Begleitete Selbsthilfe für Arbeitslose mit psychischen Belastungen
Der Verlust der Arbeit stellt im Leben der meisten Betroffenen ein kritisches Lebensereignis da, welches mit weitreichenden Einschränkungen
im Bereich der psychischen und physischen Gesundheit sowie der sozialen Lebensführung einhergeht. Arbeitssuchende bzw. arbeitslose Personen in
Deutschland sind in besonderem Maße von psychischen und somatischen Belastungen betroffen (Mohr, 2010; Stöbel-Richter, Brähler & Zenger,
2011). Mit zunehmender Dauer der Arbeitslosigkeit und gleichermaßen zunehmender psychische Belastung sinkt jedoch die Inanspruchnahme psychosozialer Hilfsangebote.

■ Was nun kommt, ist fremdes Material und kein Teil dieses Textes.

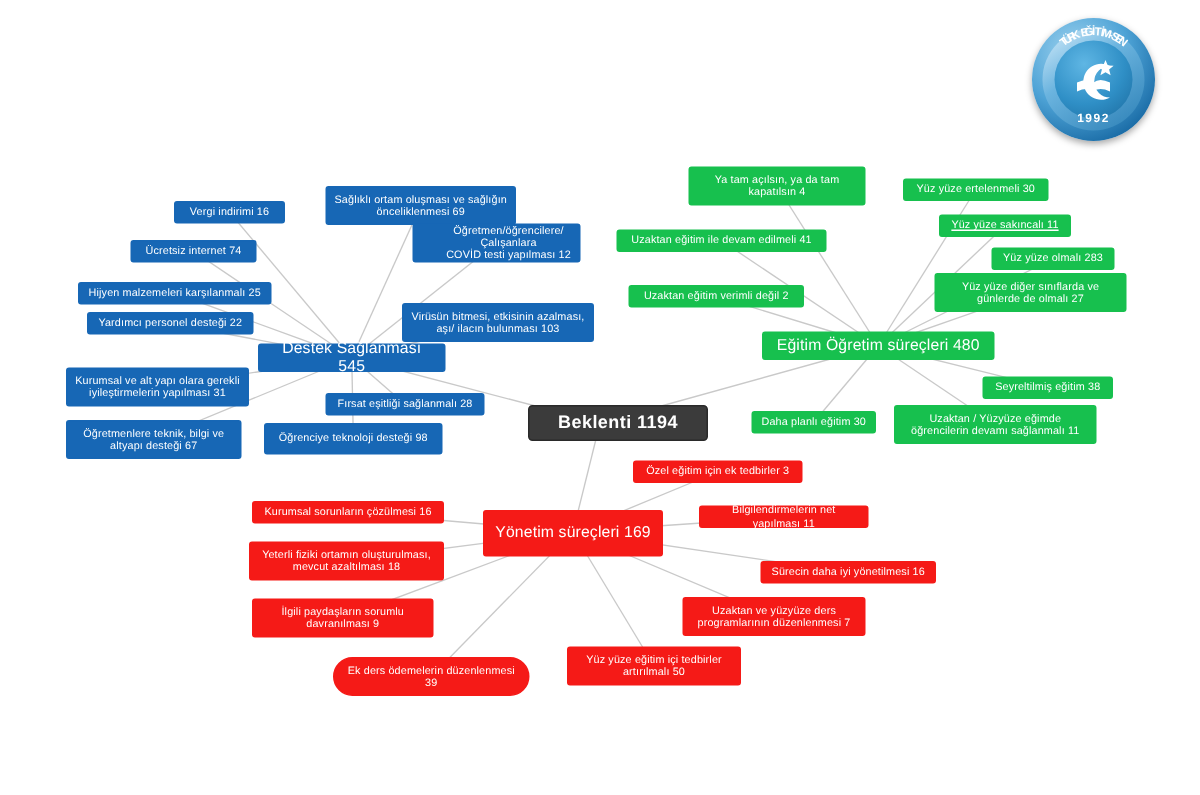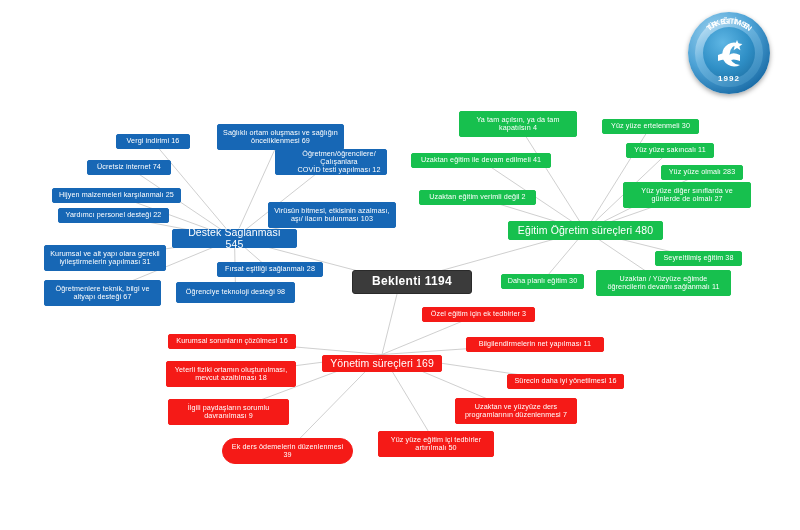"Yüz yüze sakıncalı 11" div.node { text-decoration: none -> underline }
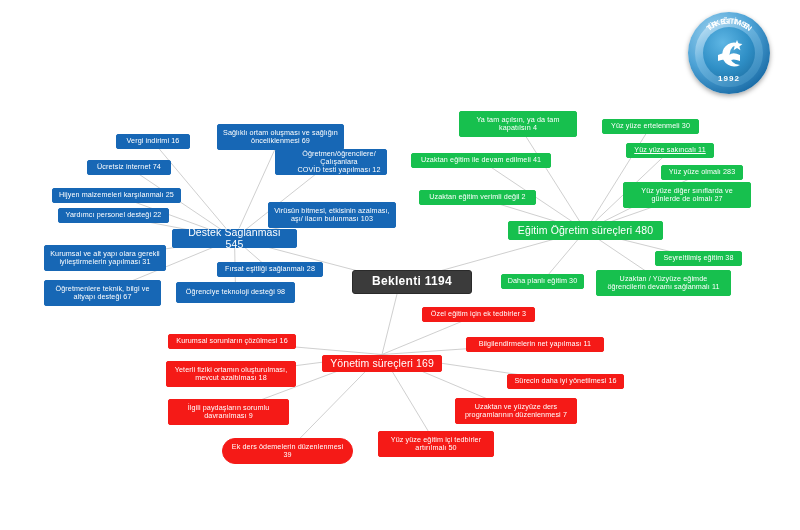"Bilgilendirmelerin net yapılması 11" div.node { width: 138px -> 113px }
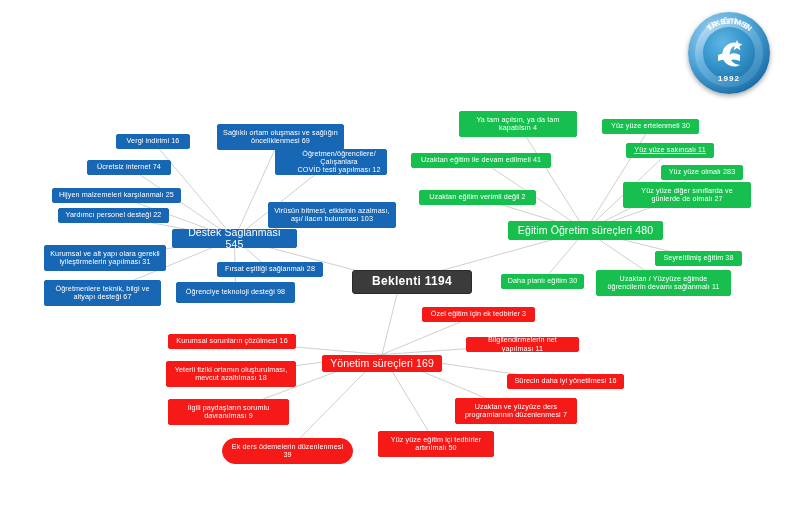"Yönetim süreçleri 169" div.node { height: 17px -> 31px; top: 355px -> 340px }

Die Folge: Behandlungsbedürftige psychische Belastungen werden nicht oder nur zu spät erkannt und führen bei der betroffenen Person nicht selten
zur Chronifizierung psychischer Beschwerden und somit zu fortschreitenden Einschränkungen. Die Wiederaufnahme einer Arbeitstätigkeit wird
somit immer unwahrscheinlicher. Die geringe Inanspruchnahme psychosozialer Versorgungsangebote lässt sich letztlich neben der o.g. Problematik
auch auf strukturelle Hürden des Versorgungsystems (mangelnde Kooperation einzelner Versorgungssektoren, große Spanne hinsichtlich der Verfügbarkeit, lange Wartezeiten auf ambulante Behandlungen, geringe Anzahl niedrigschwelliger Angebote) zurückzuführen.
Die adäquate Versorgung psychisch kranker Arbeitsloser stellt das Gesundheitssystem somit aktuell vor massive Herausforderungen. Vor allem strukturelle Probleme sowie eine mangelnde institutionelle Anbindung (z.B. an Jobcenter und/oder Arbeitsämter) von psychosozialen Versorgungsangeboten erscheinen hierbei besonders problematisch.
Die Vernetzung von Hilfsangeboten und Leistungserbringern mit den Stellen, die primär in der Begleitung von Arbeitslosen tätig sind, ist weiterhin mangelhaft.
Es braucht neue, innovative Versorgungsangebote, um die besonders vulnerable Personengruppe der Arbeitslosen mit psychischen Störungen
zu erreichen. Ein geeignetes Mittel zur Verbesserung des Zugangs zu evidenzbasierten Versorgungsangeboten scheint hier, neue Formate und
Unterstützungssysteme zu etablieren. Ein solches Format ist seit mehreren Jahren europaweit unter dem Begriff der begleiteter Selbsthilfe (engl.
Guided self-help) im Einsatz. Zentrale Vorteile solcher Angebote gegenüber traditionellen Verfahren liegen in der schnellen Verfügbarkeit, der
kurzen Behandlungsdauer und der geringen Komplexität der Behandlung. Dies ermöglicht es, eine Vielzahl Betroffener unterschiedlicher Herkunft,
sozialer Schicht und formaler Schulbildung schnell, effizient und effektiv zu behandeln. Insbesondere vor dem Hintergrund langer Wartezeiten auf
ambulante Psychotherapieplätze (im Kreis Gütersloh bis zu 24 Wochen, Die Glocke, 2013) werden niedrigschwellige, schnell zugängliche und effektive
Versorgungsangebote umso wichtiger.
Im Kreis Gütersloh konnte in den vergangenen Jahren durch die Kooperation von LWL-Klinikum, FH der Diakonie, Bielefeld und Jobcenter ein erstes
Pilotprojekt erfolgreich umgesetzt werden, welches die psychosoziale Begleitung von Arbeitslosen mit psychischen Belastungen zum Ziel hatte (Wabnitz et al., im Druck).